# Prompt
Make an exact copy of all the records, one that contains none of the pictures.

[Difference listings]

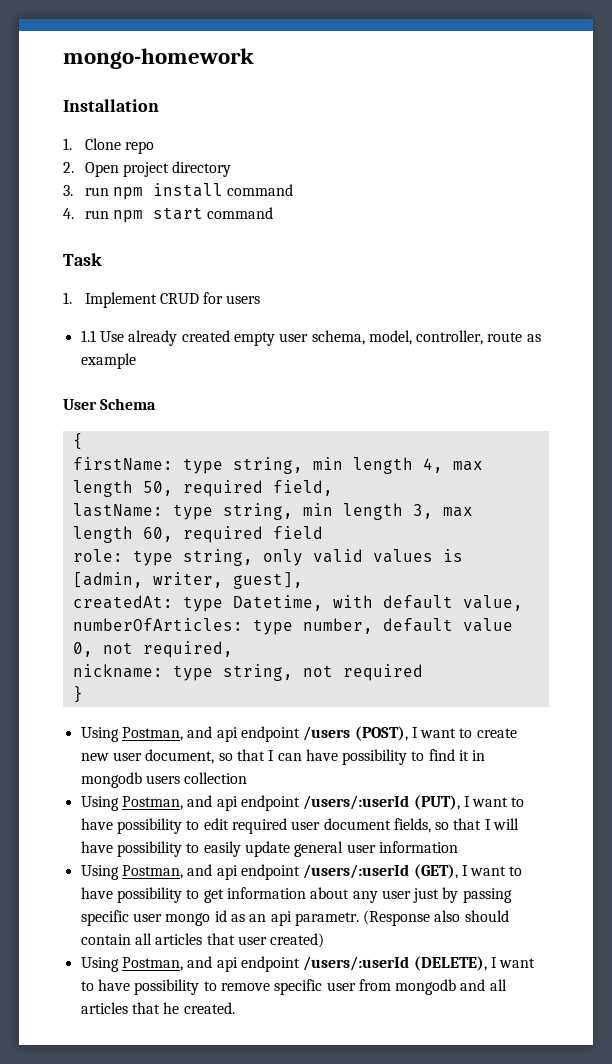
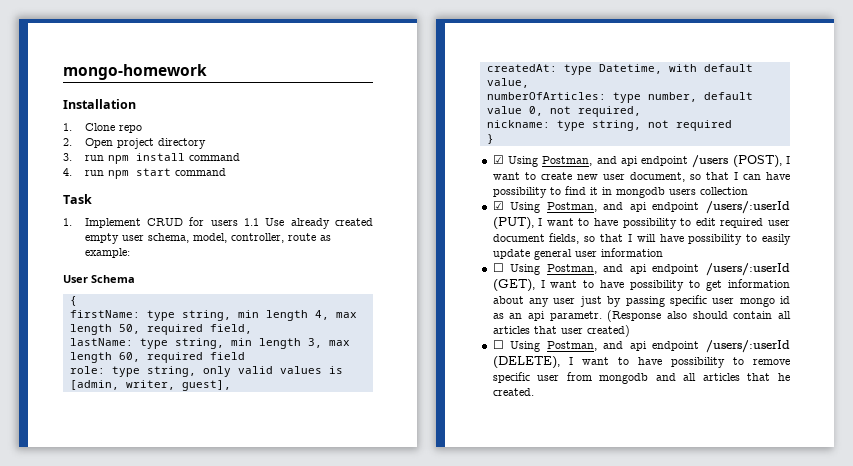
(261, 299) // -> (238, 223) none
[80,353,136,369] example -> [84,248,130,258] example:
(83, 694) none -> [492,155,504,164] ☑
(248, 778) none -> [492,201,504,210] ☑
(458, 847) none -> [492,263,504,272] ☐
(325, 940) none -> [492,340,504,349] ☐

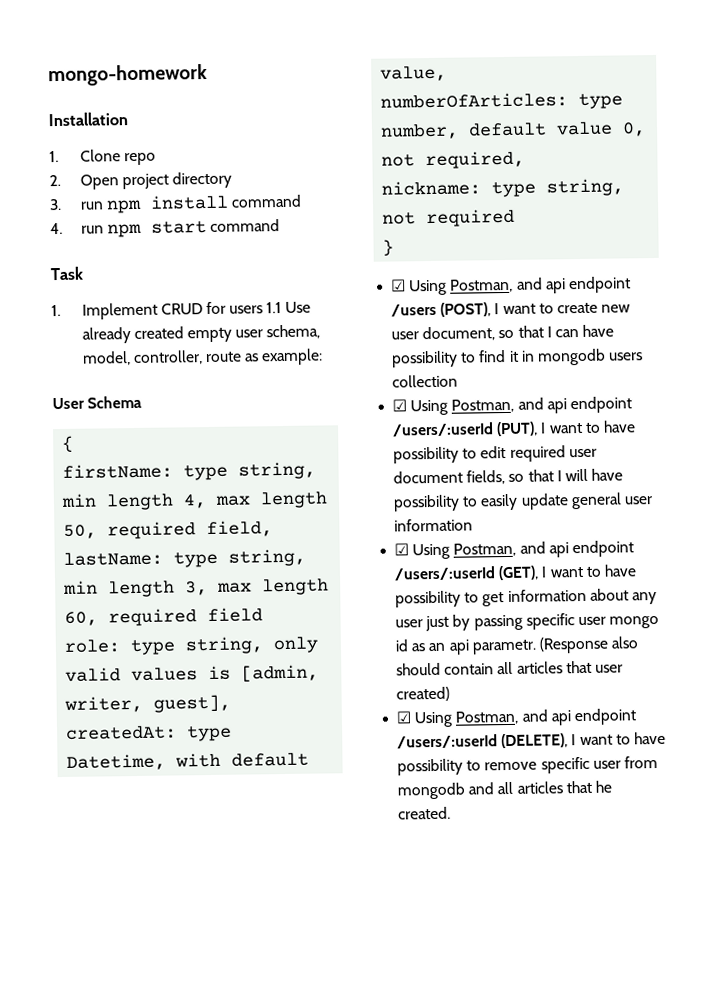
[492,263,504,272] ☐ -> [394,543,410,556] ☑
[492,340,504,349] ☐ -> [396,711,412,724] ☑

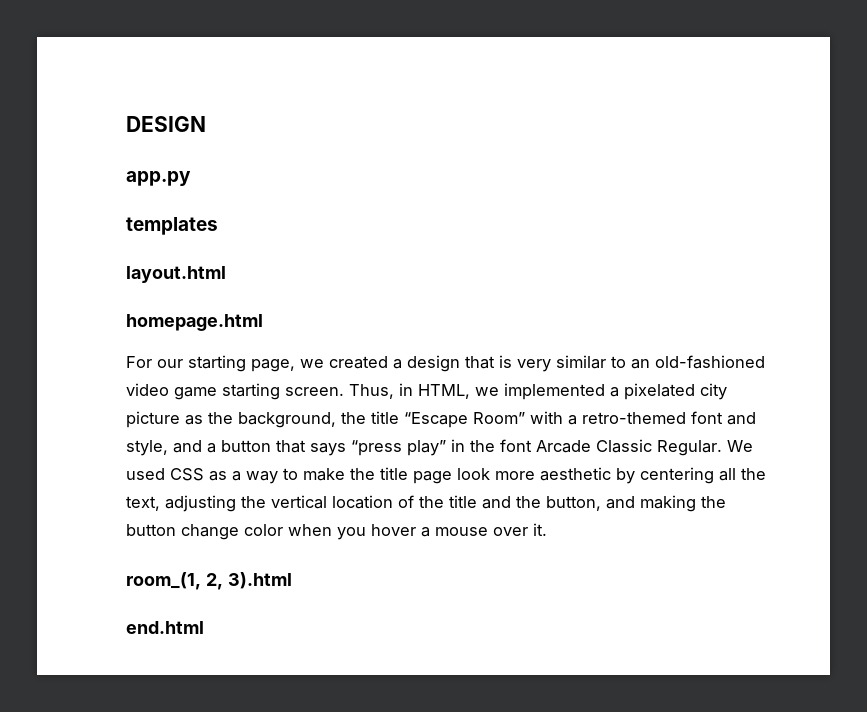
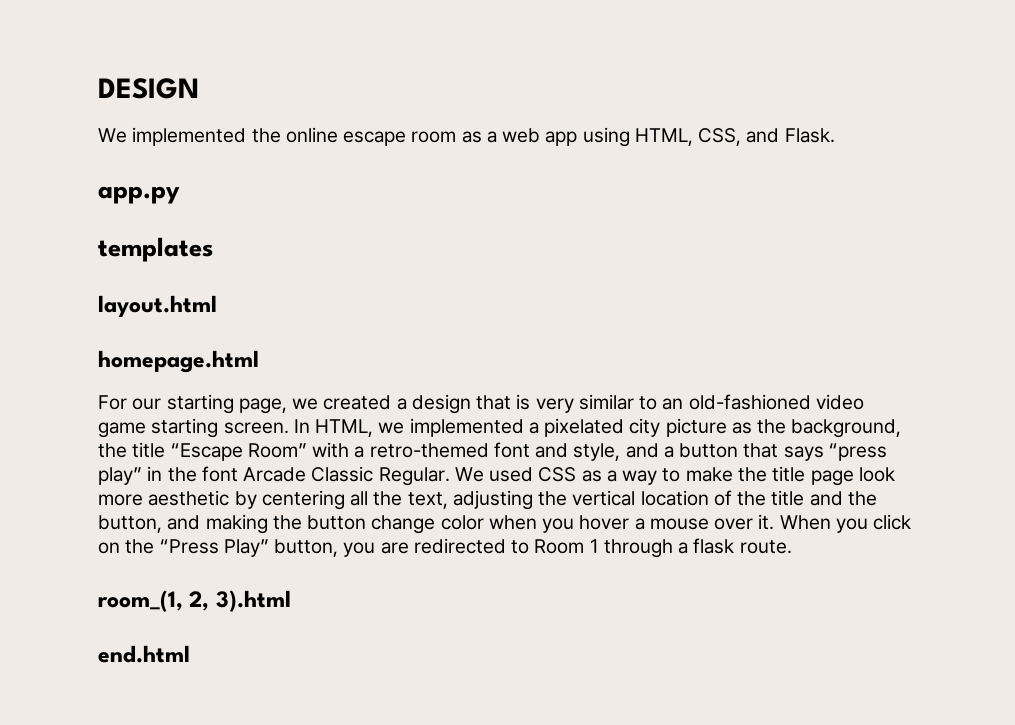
(206, 124) none -> [98,127,835,147] // We implemented the online escape room as a web app using HTML, CSS, and Flask.
[349,383,413,399] Thus, in -> [293,419,310,433] In
(547, 529) none -> [779,514,912,533] [98,538,792,558] When you click on the “Press Play” button, you are redirected to Room 1 through a flask route.

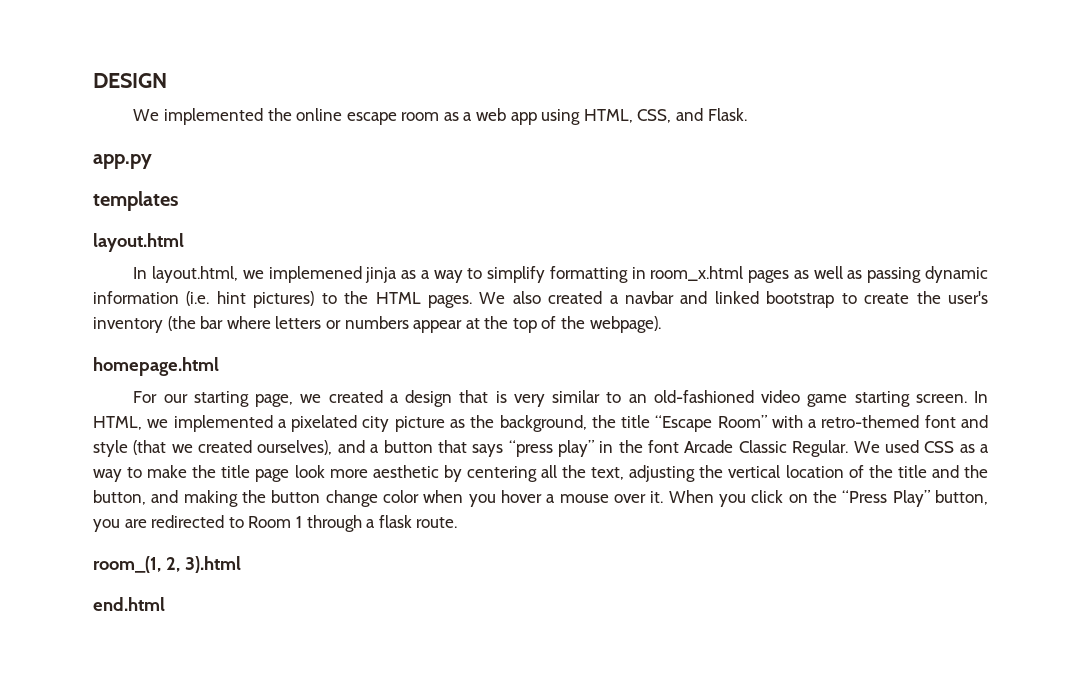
(217, 306) none -> [133,266,988,283] [93,291,989,308] [93,316,661,333] // In layout.html, we implemened jinja as a way to simplify formatting in room_x.html pages as well as passing dynamic information (i.e. hint pictures) to the HTML pages. We also created a navbar and linked bootstrap to create the user's inventory (the bar where letters or numbers appear at the top of the webpage).
[573,443,621,461] style, -> [93,440,333,457] style (that we created ourselves),

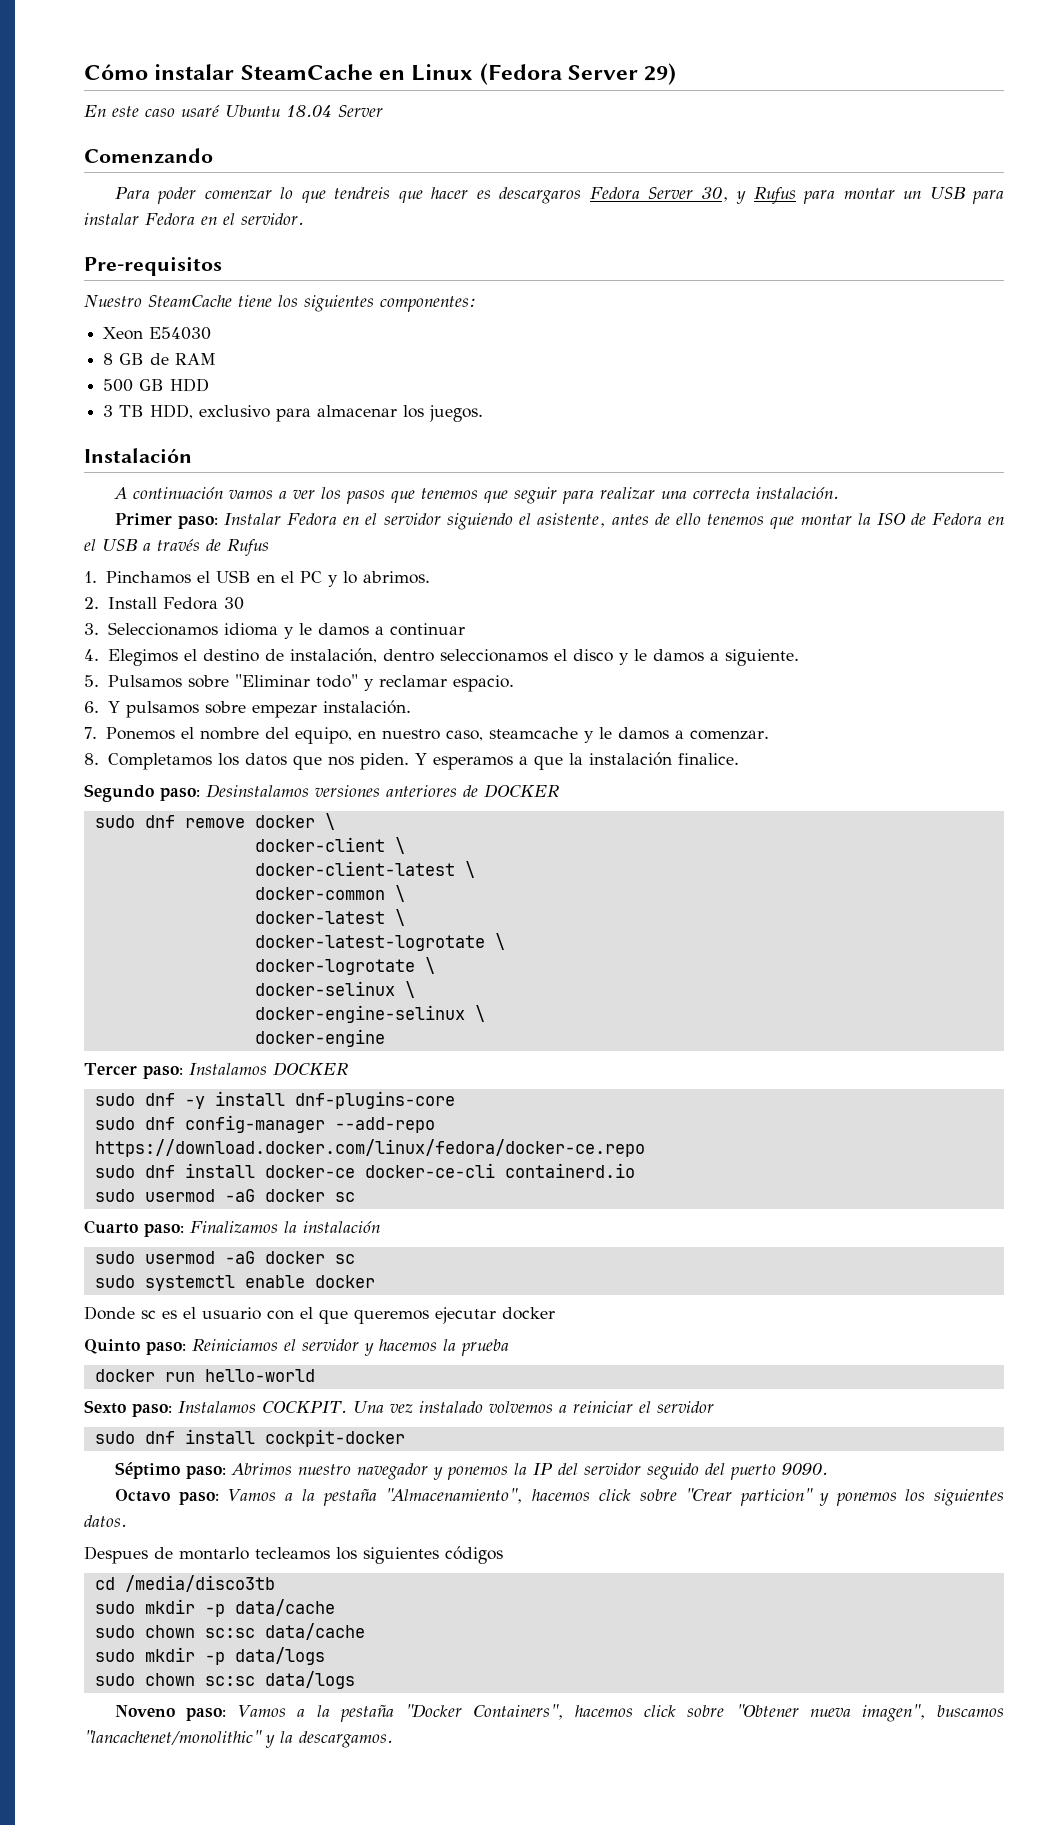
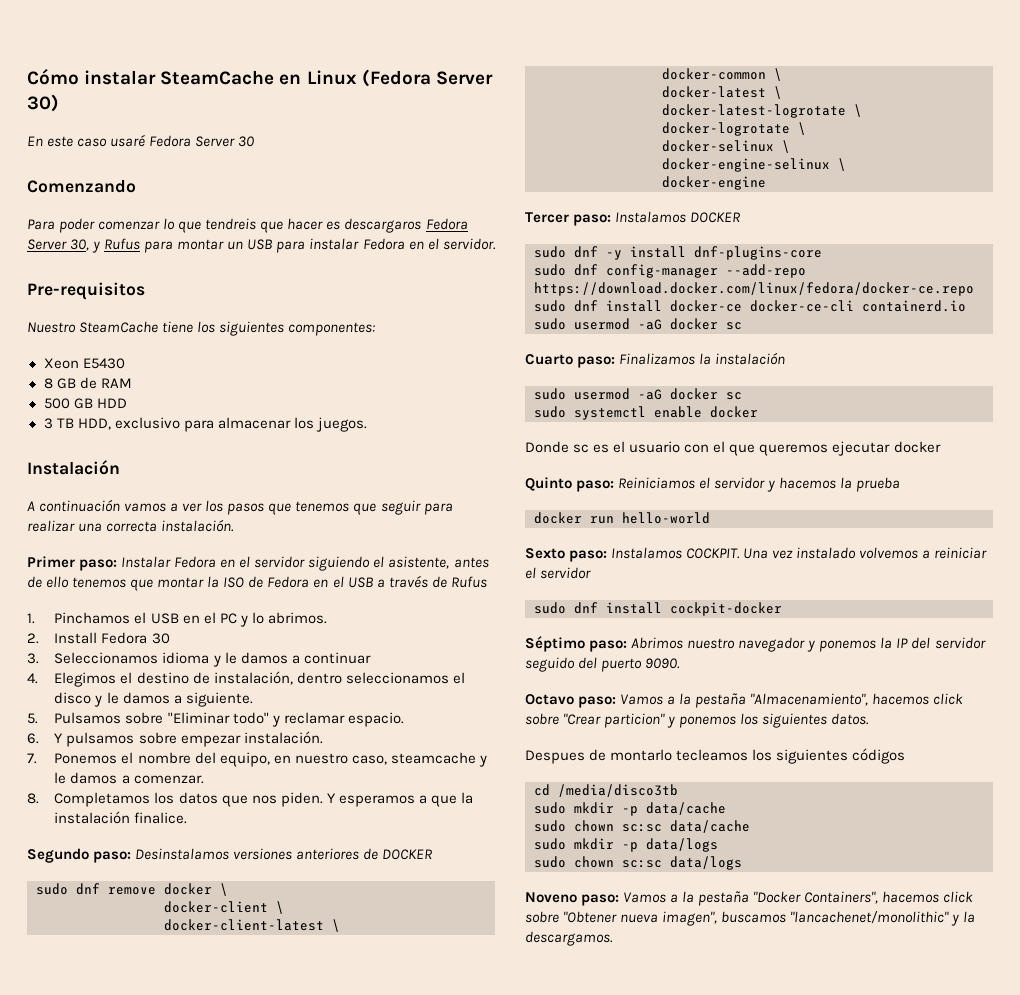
[644,63,677,85] 29) -> [27,94,59,112] 30)
[225,105,383,118] Ubuntu 18.04 Server -> [149,135,256,147] Fedora Server 30
[149,327,212,340] E54030 -> [82,358,125,369] E5430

# Expected answer
(261, 299) // -> (238, 223) none
[80,353,136,369] example -> [84,248,130,258] example:
(83, 694) none -> [492,155,504,164] ☑
(248, 778) none -> [492,201,504,210] ☑
(458, 847) none -> [492,263,504,272] ☐
(325, 940) none -> [492,340,504,349] ☐

[492,263,504,272] ☐ -> [394,543,410,556] ☑
[492,340,504,349] ☐ -> [396,711,412,724] ☑

(206, 124) none -> [98,127,835,147] // We implemented the online escape room as a web app using HTML, CSS, and Flask.
[349,383,413,399] Thus, in -> [293,419,310,433] In
(547, 529) none -> [779,514,912,533] [98,538,792,558] When you click on the “Press Play” button, you are redirected to Room 1 through a flask route.

(217, 306) none -> [133,266,988,283] [93,291,989,308] [93,316,661,333] // In layout.html, we implemened jinja as a way to simplify formatting in room_x.html pages as well as passing dynamic information (i.e. hint pictures) to the HTML pages. We also created a navbar and linked bootstrap to create the user's inventory (the bar where letters or numbers appear at the top of the webpage).
[573,443,621,461] style, -> [93,440,333,457] style (that we created ourselves),

[644,63,677,85] 29) -> [27,94,59,112] 30)
[225,105,383,118] Ubuntu 18.04 Server -> [149,135,256,147] Fedora Server 30
[149,327,212,340] E54030 -> [82,358,125,369] E5430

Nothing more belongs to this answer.